Excerpted records —
▼▼▼
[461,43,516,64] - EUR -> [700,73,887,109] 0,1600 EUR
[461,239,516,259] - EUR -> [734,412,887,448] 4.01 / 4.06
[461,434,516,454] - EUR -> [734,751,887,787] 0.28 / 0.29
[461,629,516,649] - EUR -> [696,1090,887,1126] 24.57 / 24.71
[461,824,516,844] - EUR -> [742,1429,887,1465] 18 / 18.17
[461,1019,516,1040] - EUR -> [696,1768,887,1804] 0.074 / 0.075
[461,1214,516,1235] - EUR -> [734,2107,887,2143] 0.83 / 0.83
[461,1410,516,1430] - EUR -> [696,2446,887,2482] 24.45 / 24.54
▲▲▲
▼▼▼
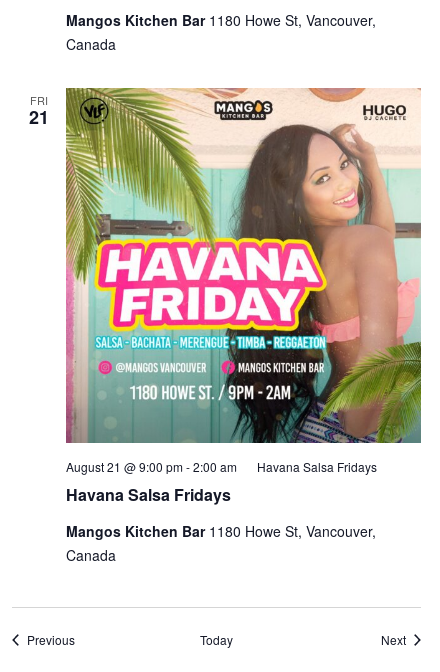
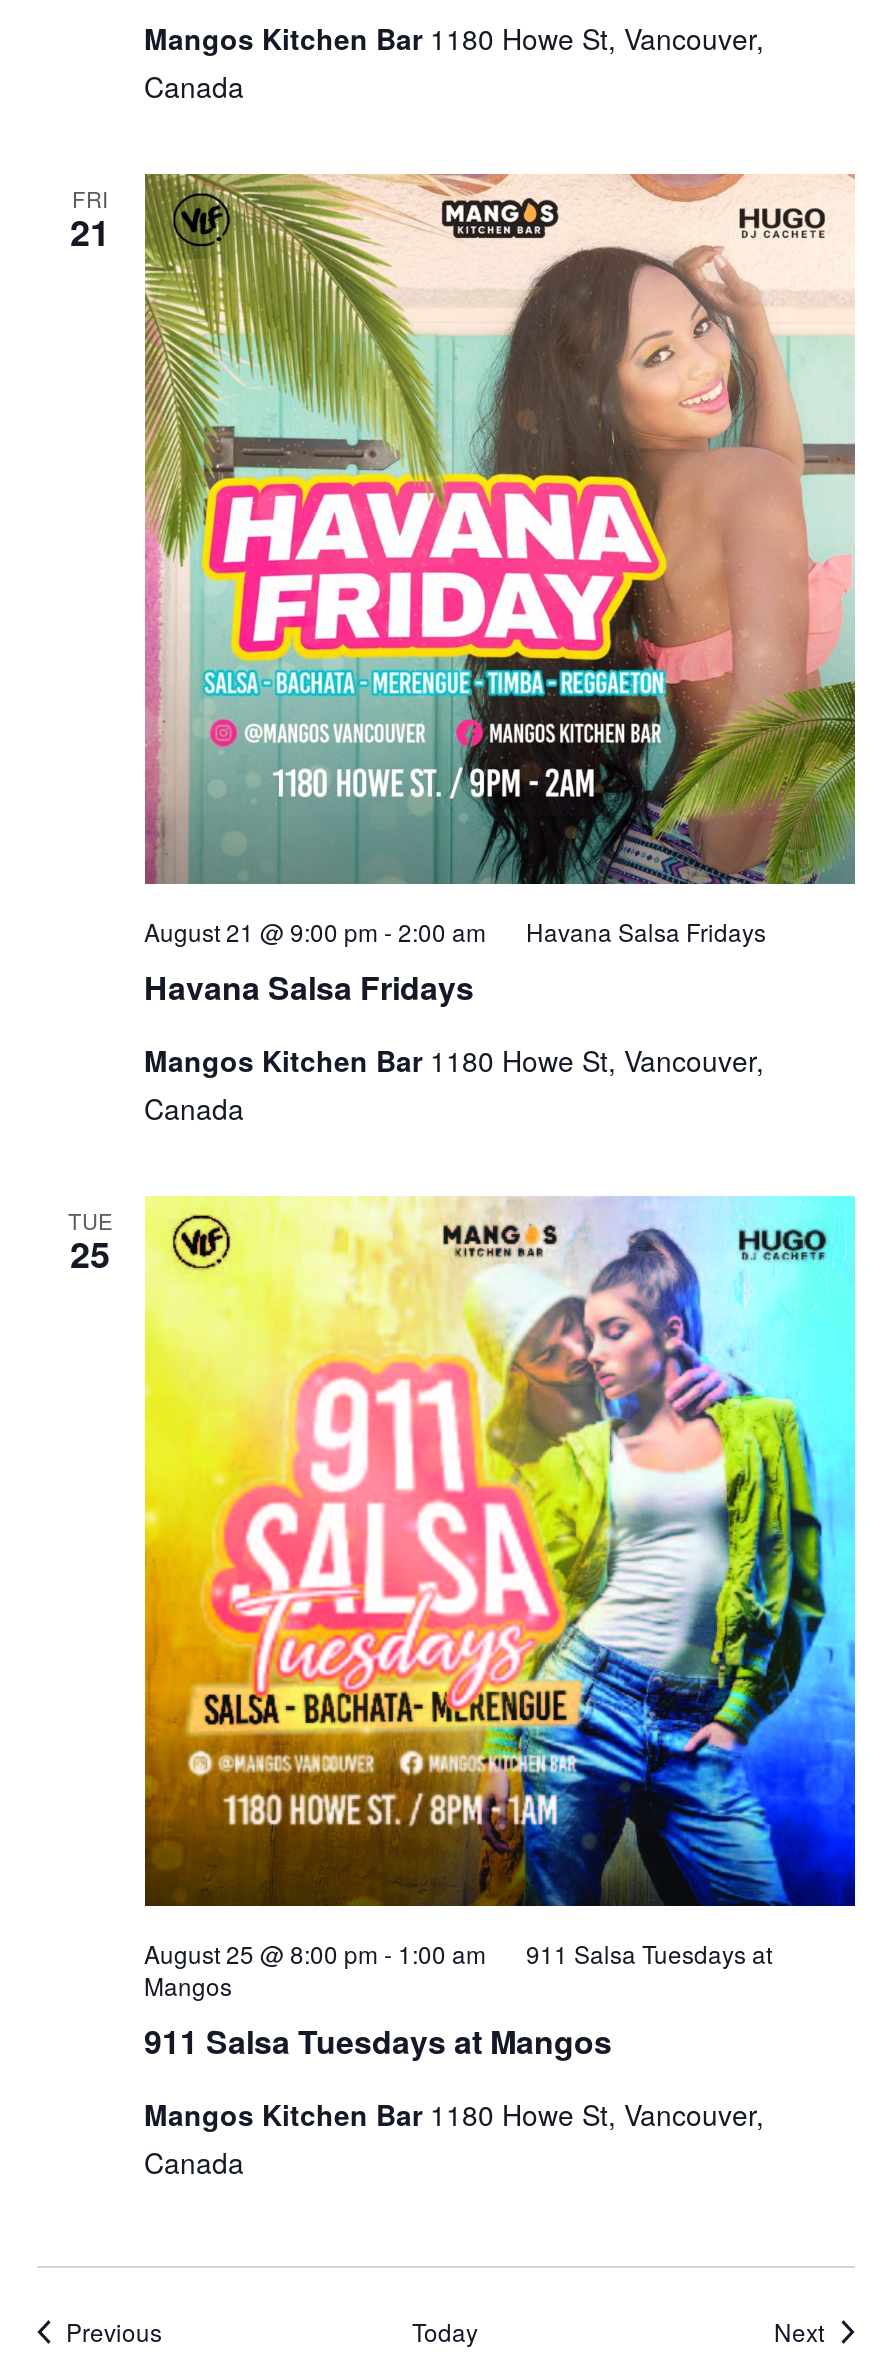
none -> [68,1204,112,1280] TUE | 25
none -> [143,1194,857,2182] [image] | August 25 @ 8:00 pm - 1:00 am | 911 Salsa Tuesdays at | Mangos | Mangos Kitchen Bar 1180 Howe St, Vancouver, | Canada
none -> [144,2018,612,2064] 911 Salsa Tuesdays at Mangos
▲▲▲
Problem — Within the material above, copy exactly the lines from the line that holds "[461,434,516,454] - EUR" up to and including the line that holds "[461,1019,516,1040] - EUR".

Response to this task —
[461,434,516,454] - EUR -> [734,751,887,787] 0.28 / 0.29
[461,629,516,649] - EUR -> [696,1090,887,1126] 24.57 / 24.71
[461,824,516,844] - EUR -> [742,1429,887,1465] 18 / 18.17
[461,1019,516,1040] - EUR -> [696,1768,887,1804] 0.074 / 0.075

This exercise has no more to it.